My Lords, some dozen years ago I gave David Cameron a paper entitled Reducing the Cost of Politics. I stand by most of it. It covered, for instance, the fact that there are too many councillors—often people cannot get people to stand in council seats—and too many spads, far too many researchers in the Commons hanging around Portcullis House, too many Ministers and far too many Peers.
With regard to the House of Lords, I suggested a retrospective time limit, say 17 or 22 years, which is not that far from the Burns report suggestion. Yet when I put forward the idea of retrospectivity in a debate on the Burns report, I noticed that it was not met with universal acclaim in your Lordships’ House. I also suggested a Commons of some 500 Members. I remember that David Cameron said to me that “Turkeys will never vote for Christmas”, but then, and perhaps I had some influence on this, he put in the 2010 manifesto a reduction down to 600.
The reason why that was not carried through under the coalition was that the Liberal Democrats reneged on the commitment. My memory is better than those of the noble Lords, Lord Rennard and Lord Oates: the commitment to fewer constituencies was linked to the PR vote, which they lost. The Bill was very eloquently introduced by Nick Clegg, as my noble friend Lord Young said. He then realised that his party might lose seats so he betrayed the coalition agreement. That did not actually help the Lib Dems, who went down to eight seats from 57-odd—eight too many, some would say, but I did win some money on the bet.
As a former MP of 23 years, and like my noble friend Lord Hayward, who has great experience of this matter and of psephology, I know that the arguments around Boundary Commission recommendations are based very often on personal interest or party-political interest; indeed, my noble friend Lord Dobbs referred to them as “sordid party shenanigans”. MPs are worried about their own seats and parties are worried about their chances of winning elections. We hear complete nonsense spouted about why some change or other should not happen.

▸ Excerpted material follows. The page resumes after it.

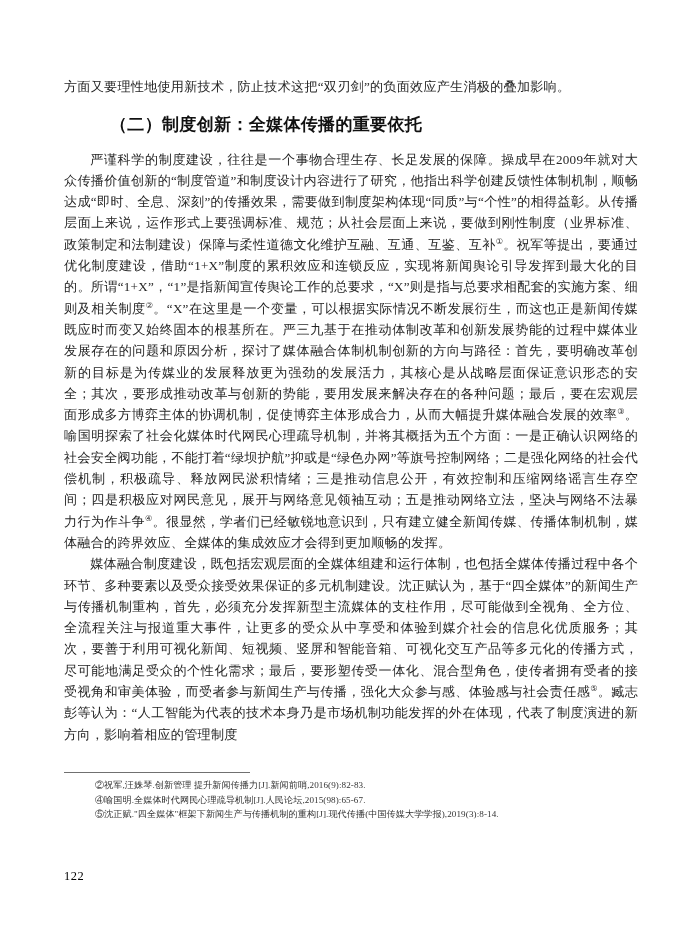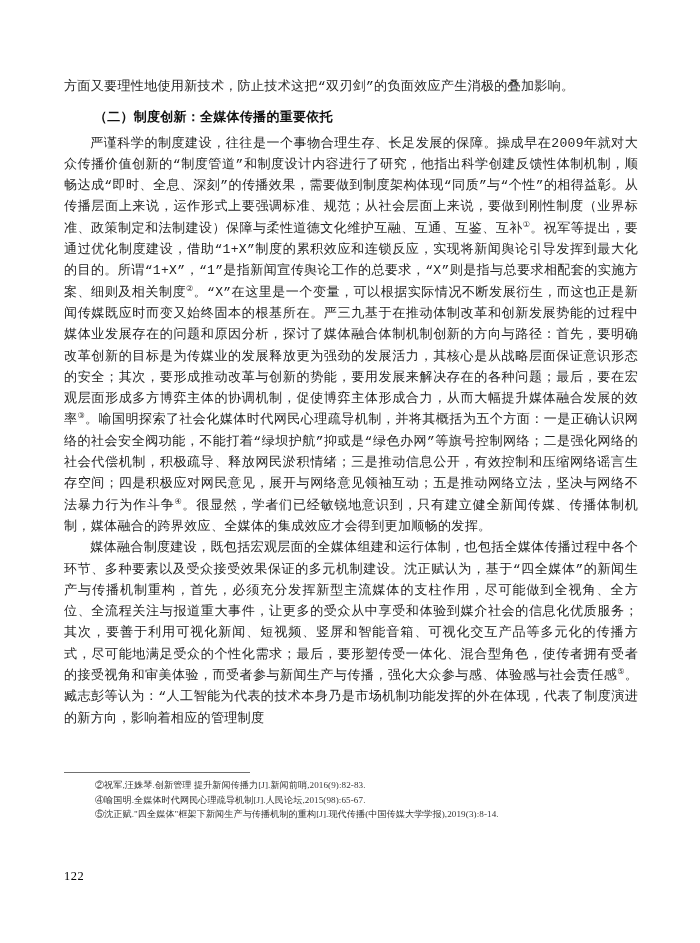"方面又要理性地使用新技术，防止技术这把“双刃剑”的负面效应产生消极的叠加影响。" .para { font-family: Liberation Mono, monospace -> none }
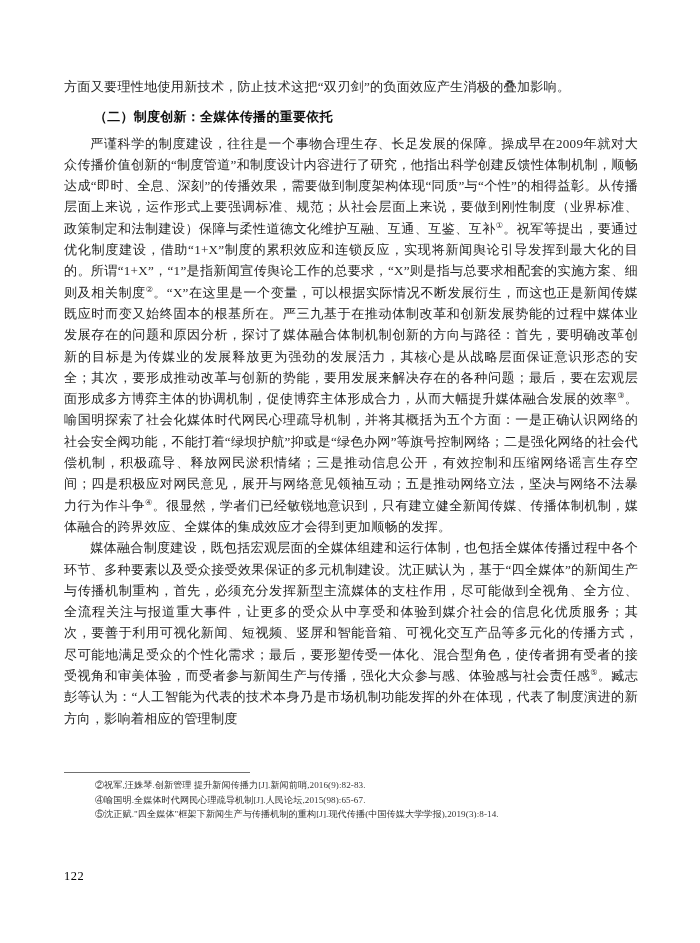"（二）制度创新：全媒体传播的重要依托" .heading { font-size: 13px -> 17px; margin: 4px -> 12px }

After 23 years as an MP I dismiss the idea that an MP cannot deal with 100,000 constituents. Of course they can—easily. I do not claim to have been an especially brilliant MP—I am sure that nobody will be really surprised to hear that—but I never had any complaints about not dealing with constituents’ problems. Quite the opposite—although you might not always have liked my way of dealing with them. There are too many Members of the House of Commons and there are far too many Peers. They start all-party parliamentary groups because they have got to keep themselves busy somehow. I do not support the Government in keeping 650 MPs. There are too many politicians. Let us reduce the size of the Commons and the Lords, and the number of politicians all round, and the cost of politics. That might start in some way to restore the damaged faith of the British public in politics and its practitioners. We should do the right thing.